PhishGuardian is a browser extension designed to detect and manage suspicious emails. It uses machine learning to identify suspicious emails and provides options to mark them as safe or move them to the trash. The extension is built using Flask for the backend and JavaScript for the frontend.

Features

  • Detects suspicious emails using machine learning
  • Allows users to mark emails as safe
  • Allows users to move suspicious emails to the trash

Installation

Prerequisites

  • Python 3.6+
  • Flask
  • scikit-learn
  • Chrome browser

Backend setup

  1. Clone the repository:

    git clone https://git.wmi.amu.edu.pl/s452649/PhishGuardian.git
    cd PhishGuardian/backend
    
  2. Install the required Python packages:

    pip install -r requirements.txt
    
  3. Run the Flask backend:

    python app.py
    

Extension setup

  1. Open Chrome and go to chrome://extensions/
  2. Enable "Developer mode" by toggling the switch in the top right corner.
  3. Click on "Load unpacked" and select the extension directory within the PhishGuardian directory.

Usage

  1. Click on the PhishGuardian extension icon in the Chrome toolbar.
  2. Login with your email credentials.
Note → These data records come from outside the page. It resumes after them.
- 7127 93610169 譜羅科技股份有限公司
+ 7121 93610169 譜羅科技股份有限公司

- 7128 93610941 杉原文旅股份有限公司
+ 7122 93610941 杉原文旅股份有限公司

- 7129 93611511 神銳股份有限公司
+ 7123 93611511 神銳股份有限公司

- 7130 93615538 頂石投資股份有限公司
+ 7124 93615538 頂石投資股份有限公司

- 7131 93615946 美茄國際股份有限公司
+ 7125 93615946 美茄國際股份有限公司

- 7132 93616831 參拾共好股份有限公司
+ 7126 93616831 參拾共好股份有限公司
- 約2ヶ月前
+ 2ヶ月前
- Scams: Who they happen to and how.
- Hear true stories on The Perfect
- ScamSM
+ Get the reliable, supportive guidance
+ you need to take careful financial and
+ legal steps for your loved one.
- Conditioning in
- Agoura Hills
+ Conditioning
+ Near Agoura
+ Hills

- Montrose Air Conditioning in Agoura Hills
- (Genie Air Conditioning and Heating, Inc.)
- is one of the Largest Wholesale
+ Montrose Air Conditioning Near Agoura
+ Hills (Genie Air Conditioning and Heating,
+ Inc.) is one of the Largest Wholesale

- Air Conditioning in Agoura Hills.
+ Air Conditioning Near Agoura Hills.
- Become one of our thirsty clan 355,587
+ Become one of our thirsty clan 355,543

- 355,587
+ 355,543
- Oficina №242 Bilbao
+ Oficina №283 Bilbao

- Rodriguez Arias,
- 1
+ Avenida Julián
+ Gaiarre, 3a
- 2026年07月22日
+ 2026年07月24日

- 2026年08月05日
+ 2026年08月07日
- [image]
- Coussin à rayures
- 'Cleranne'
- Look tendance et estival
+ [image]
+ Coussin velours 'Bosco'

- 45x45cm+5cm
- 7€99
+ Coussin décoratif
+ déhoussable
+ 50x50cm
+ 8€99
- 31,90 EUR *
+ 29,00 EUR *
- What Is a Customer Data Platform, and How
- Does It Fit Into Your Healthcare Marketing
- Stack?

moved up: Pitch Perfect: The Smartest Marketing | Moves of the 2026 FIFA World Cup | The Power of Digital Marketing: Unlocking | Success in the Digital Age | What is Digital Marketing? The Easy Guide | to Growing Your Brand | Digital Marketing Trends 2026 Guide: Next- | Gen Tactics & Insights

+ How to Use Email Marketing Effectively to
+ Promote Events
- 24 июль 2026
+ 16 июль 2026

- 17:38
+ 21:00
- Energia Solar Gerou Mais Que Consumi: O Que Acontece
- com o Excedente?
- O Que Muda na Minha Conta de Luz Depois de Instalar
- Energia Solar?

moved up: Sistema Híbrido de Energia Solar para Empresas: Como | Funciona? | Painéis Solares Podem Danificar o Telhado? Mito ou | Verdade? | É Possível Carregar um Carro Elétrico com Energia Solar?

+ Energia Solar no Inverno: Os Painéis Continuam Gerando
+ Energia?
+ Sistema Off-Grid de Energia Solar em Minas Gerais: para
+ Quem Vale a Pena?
For now, only credentials for Outlook are supported (this will change in the future).
  3. Use the "Fetch Emails" button to retrieve your emails.
  4. Select an email from the list and click the "Classify Email" button to scan the email.
  5. Classification result will be displayed.
  6. Use the "Mark as Safe" button to mark the email as safe or the "Delete Email" button to delete a suspicious email.

Code overview

Backend (app.py)

  • Uses Flask to handle HTTP requests.
  • Uses IMAP to connect to the email server and fetch emails.
  • Uses scikit-learn to classify emails as suspicious or not based on the content.
  • Provides endpoints for fetching emails, classifying emails, marking emails as safe, and deleting emails.

Frontend

  • popup.html: The main interface of the extension.
  • popup.js: Handles interactions in the popup, such as login, fetching emails, and handling responses.
  • background.js: Manages the background tasks of the extension, such as opening the popup.
  • styles.css: Contains the styles for the extension's UI.
  • manifest.json: Configuration file for the Chrome extension.
  • images/icon16.png, images/icon48.png, images/icon128.png: Icons used for the extension.

API endpoints

  • POST /fetch-emails: Fetch emails from the email server.
  • POST /classify-email: Classify an email as phishing or not.
  • POST /mark-safe: Mark an email as safe.
  • POST /delete-email: Delete an email from the email server.

Files and directories

Backend directory

  • app.py: Main Flask application file.
  • spam_classifier_model.pkl: Pre-trained machine learning model for classifying emails.
  • vectorizer.pkl: Pre-trained vectorizer for transforming email content into a format suitable for the classifier.
  • source.txt: Contains a link from which the datasets were downloaded.
  • lingSpam.csv, enronSpamSubset.csv, completeSpamAssasin.csv: These are the datasets used to train the model (Random Forest is the chosen model).
  • data_join.py: Script which merges the three datasets into one CSV file called joined_data.csv.
  • joined_data.csv: The combined dataset resulting from data_join.py.
  • ML.ipynb: Jupyter notebook containing all the machine learning and vectorizer information.
  • requirements.txt: File containing the list of required Python packages.

Extension directory

  • popup.html: The main HTML file for the extension's UI.
  • popup.js: JavaScript for handling UI interactions and communicating with the backend.
  • background.js: JavaScript for background tasks and managing the extension's lifecycle.
  • styles.css: CSS styles for the extension's UI.
  • manifest.json: Configuration file for the Chrome extension.
  • images/icon16.png, images/icon48.png, images/icon128.png: Icons used for the extension.

How it works

  1. Login: Users log in with their email credentials using the extension.
  2. Fetch emails: The extension fetches emails from the server and displays them in the popup.
  3. Classify emails: Emails are classified as suspicious or not. The classification results are stored and associated with each email.
  4. Mark as safe/Delete: Users can mark suspicious emails as safe or delete them. The actions are reflected in the backend and the UI is updated accordingly.